Brownish beard orchid

Scientific classification
- Kingdom: Plantae
- Clade: Tracheophytes
- Clade: Angiosperms
- Clade: Monocots
- Order: Asparagales
- Family: Orchidaceae
- Subfamily: Orchidoideae
- Tribe: Diurideae
- Genus: Calochilus
- Species: C. sandrae
- Binomial name: Calochilus sandrae D.L.Jones

= Calochilus sandrae =

- Genus: Calochilus
- Species: sandrae
- Authority: D.L.Jones

Species of orchid

Calochilus sandrae, commonly known as the brownish beard orchid, is a species of orchid endemic to the higher parts of southern New South Wales.

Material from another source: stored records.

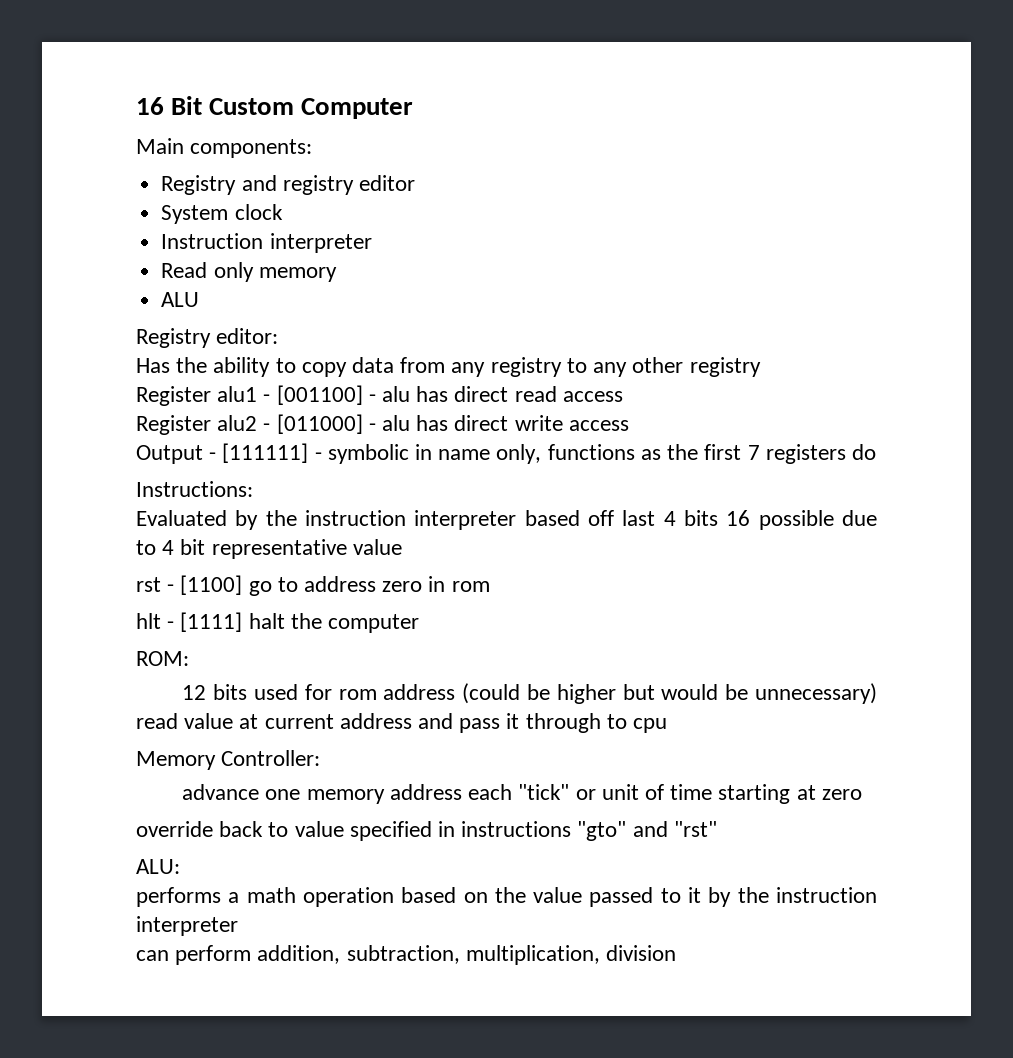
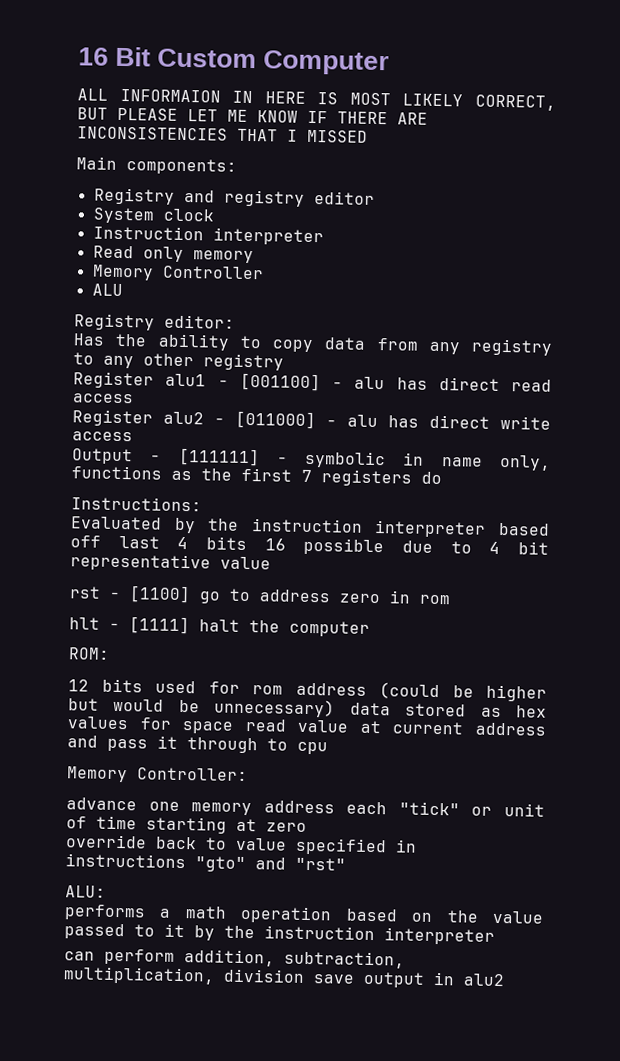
+ ALL INFORMAION IN HERE IS MOST LIKELY CORRECT, BUT PLEASE LET ME KNOW IF THERE ARE INCONSISTENCIES THAT I MISSED
+ Memory Controller
- 12 bits used for rom address (could be higher but would be unnecessary) read value at current address and pass it through to cpu
+ 12 bits used for rom address (could be higher but would be unnecessary) data stored as hex values for space read value at current address and pass it through to cpu
- can perform addition, subtraction, multiplication, division
+ can perform addition, subtraction, multiplication, division save output in alu2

It has a single greenish brown leaf with a reddish base and up to five brownish green flowers with red striations and a labellum with a brownish purple "beard".

==Description==
Calochilus sandrae is a terrestrial, perennial, deciduous, herb with an underground tuber and a single greenish brown, linear to lance-shaped leaf 120-200 mm long and 8-12 mm wide with a reddish base. The leaf is fully developed at flowering time. Up to five brownish green flowers with red striations, 20-25 mm long and 12-15 mm wide are borne on a flowering stem 300-400 mm tall. Individual flowers last for between two and five days. The dorsal sepal is egg-shaped to lance-shaped, 10-13 mm long and 7-8 mm wide. The lateral sepals are a similar length but narrower and spread apart from each other. The petals are 7-8 mm long, 5-6 mm wide, asymmetrically egg-shaped with a small hooked tip. The labellum is flat, 18-22 mm long, 7-9 mm wide, with short, thick purple calli near its base. The central part of the labellum is covered with purple hairs up to 5 mm long and there is a glandular tip which is 2-3 mm long. The column has two yellowish "eyes" joined by a purplish ridge. Flowering occurs from December to January.

==Taxonomy and naming==
Calochilus sandrae was first formally described in 2006 by David Jones from a specimen he collected near Nimmitabel and the description was published in Australian Orchid Research. The specific epithet (sandrae) honours Sandra Raelene Jones who discovered the species.

==Distribution and habitat==
The brownish beard orchid grows in shrubby montane forest between Nimmitabel and the Wadbilliga National Park in New South Wales and in the Namadgi National Park in the Australian Capital Territory.